Open Fire Tandoori Chicken © Parks Canada
Open Fire Tandoori Chicken
Makes: 4 servings
2 lbs | 1 kg boneless, skinless chicken thighs, cut in half (large strips)
1 cup | 250 ml plain yogurt
2-3 tbsp | 30-45 ml tandoori powder mix
Tandoori spice mix
1 tsp | 5 ml garlic powder
1 tsp | 5 ml fresh ground black pepper
1 tsp | 5 ml ground ginger
1 tsp | 5 ml ground paprika
1 tsp | 5 ml ground cloves
½ tsp | 2.5 ml grated nutmeg
1½ tsp | 7.5 ml freshly ground coriander
½ tsp | 2.5 ml ground cinnamon
1 tsp | 5 ml ground brown cardamom seeds
1½ tsp | 7.5 ml freshly ground cumin
1 tsp | 5 ml turmeric
1 tsp salt
1 tsp | 5 ml ground cayenne pepper (optional)
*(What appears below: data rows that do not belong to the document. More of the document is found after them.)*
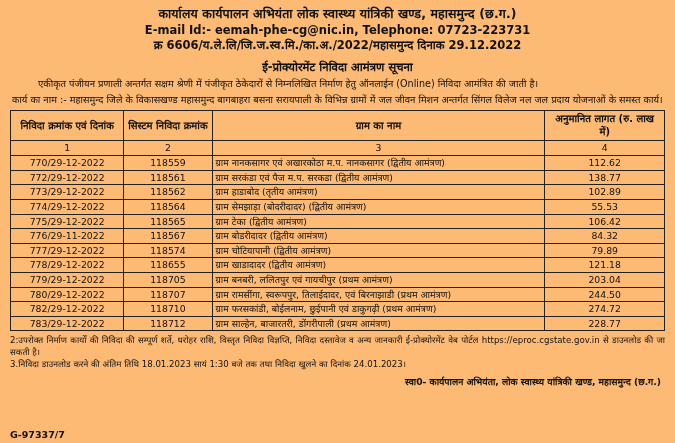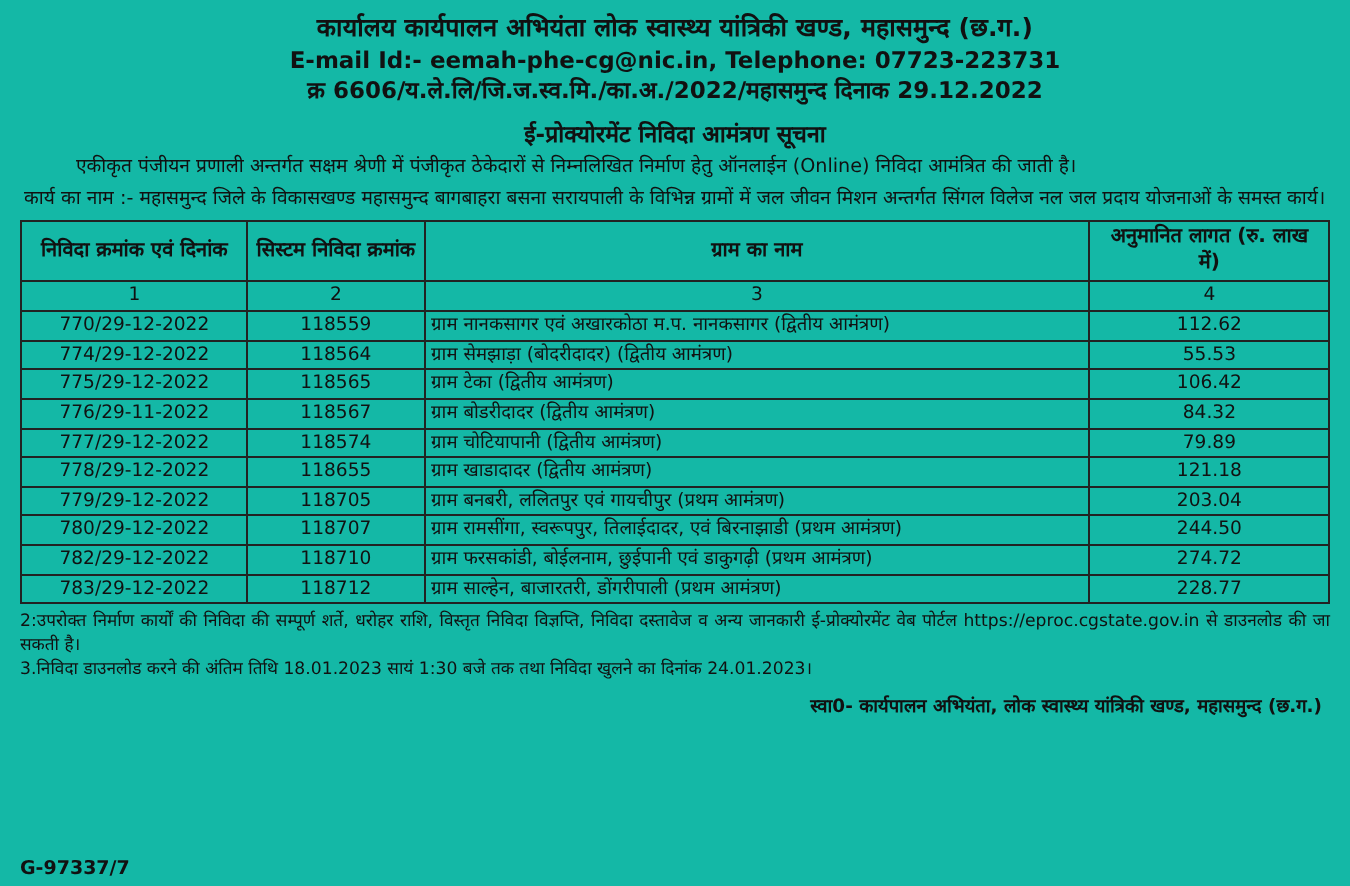"कार्यालय कार्यपालन अभियंता लोक स्वास्थ्य" .page { background: #14b8a6 -> #fdba74 }
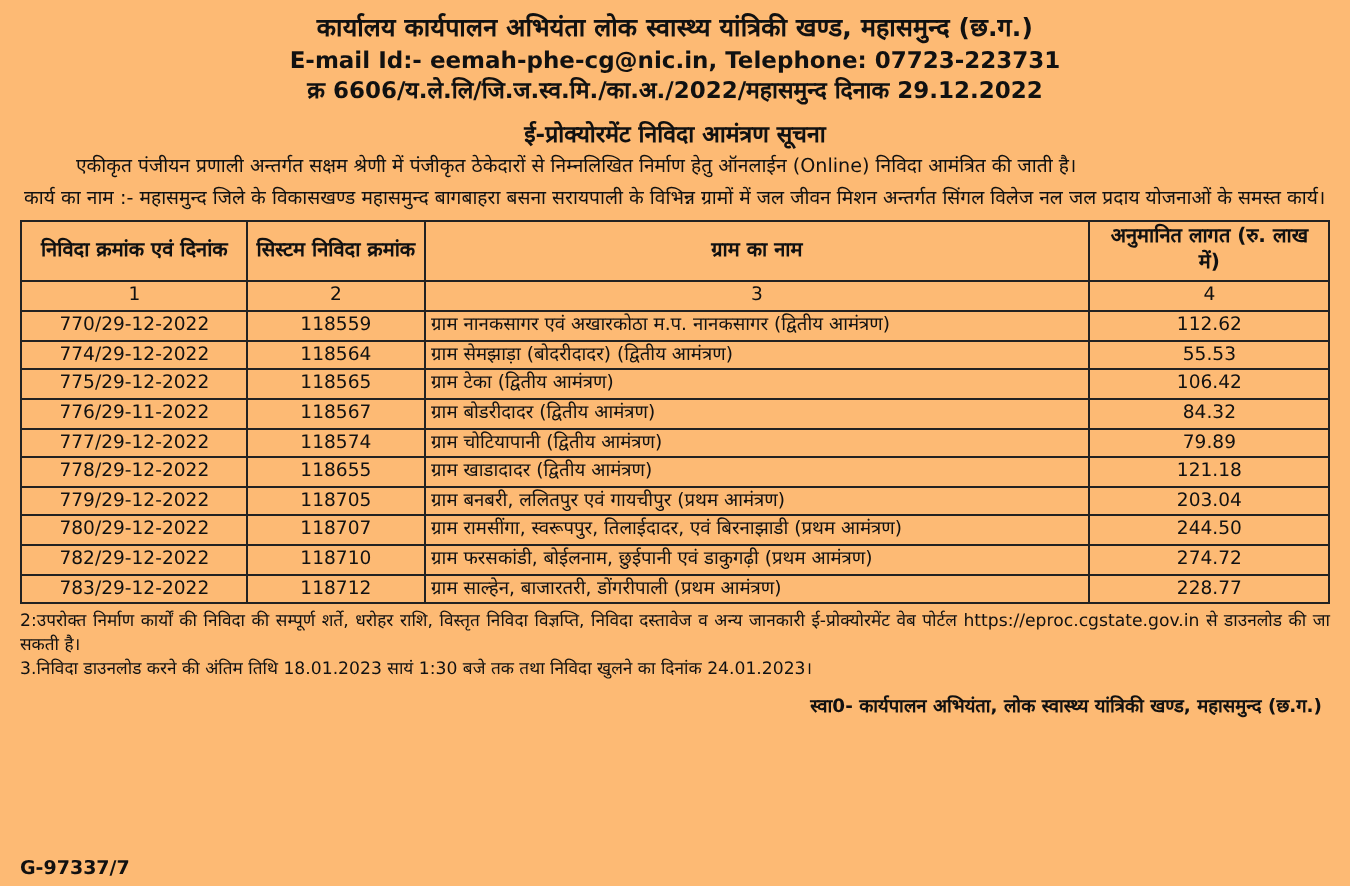"772/29-12-2022" tr { html: none -> <tr> <td>772/29-12-2022</td> <td>118561</td> <td>ग्राम सरकंडा एवं पैज म.प. सरकडा (द्वितीय आमंत्रण)</td> <td>138.77</td> </tr> }
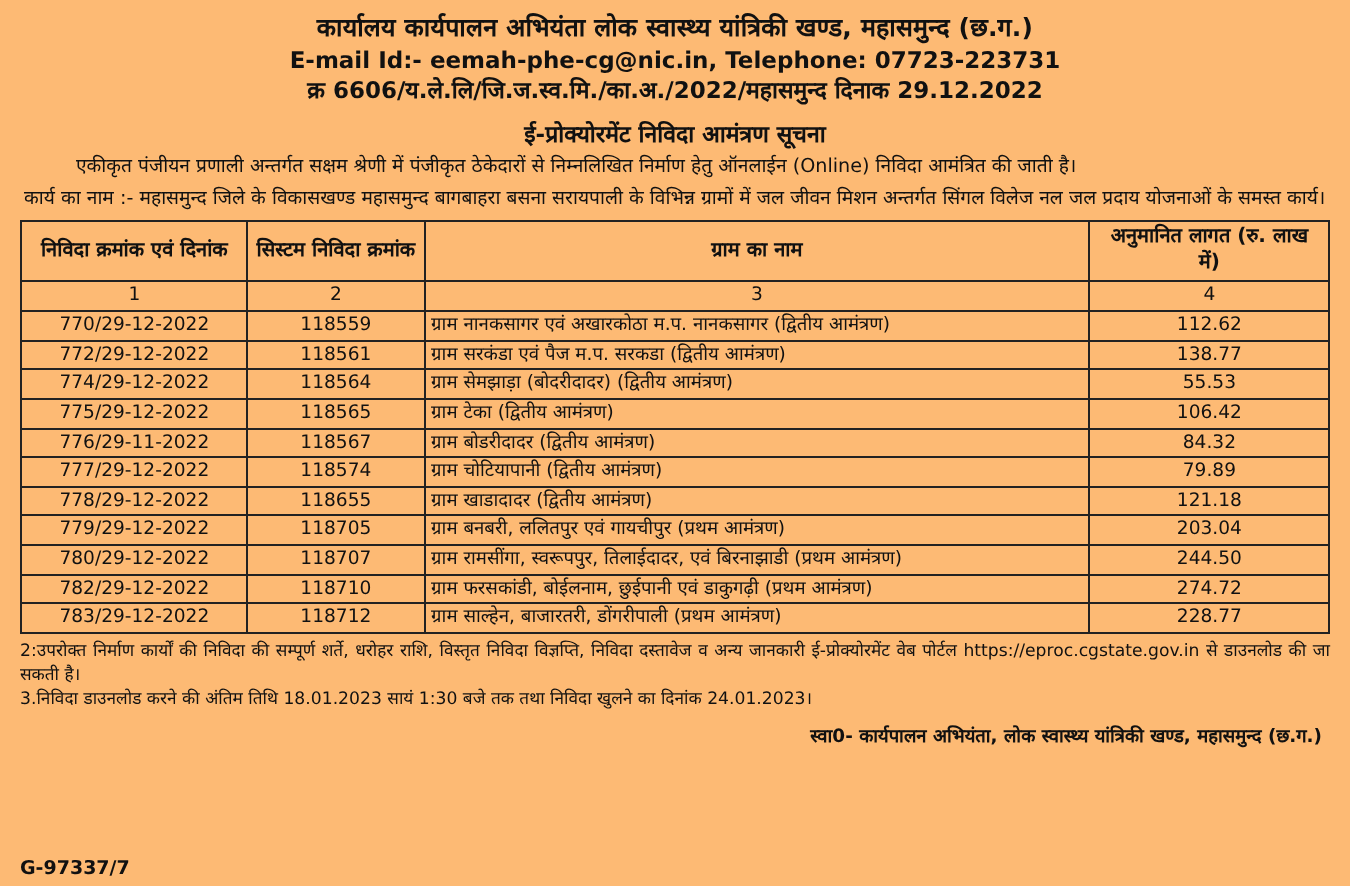"773/29-12-2022" tr { html: none -> <tr> <td>773/29-12-2022</td> <td>118562</td> <td>ग्राम हाडाबोद (तृतीय आमंत्रण)</td> <td>102.89</td> </tr> }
2 tbsp | 30 ml lemon juice
Before your trip
Tandoori: Blend all tandoori spices together. Measure out 2-3 tablespoons of the spice mix and stir in the yogurt, mixing well. Pierce the chicken pieces with a knife; this will allow for better absorption of the tandoori marinade. Place the tandoori yoghurt along with the chicken into a food-safe resealable freezer bag, mix well by kneading and seal. Marinate overnight or freeze.
At your campsite
Make sure your tandoori chicken has thawed, if it was frozen.
Heat a campfire grill over open fire, making sure it stands at least five inches above the fire. Brush the grill lightly with oil to prevent the chicken from sticking. Cook the chicken for 20-30 minutes or until the juices run clear, flipping as necessary.
- If a campfire grill is not available, a cast iron pan will work well.
- You could use bone-in (skinless) thighs, cooking each in its own heavy-duty foil pouch, flipping occasionally; when nearly done, open the foil up to dry out the marinade a bit.
- Steamed basmati rice is an camping-friendly accompaniment for this dish.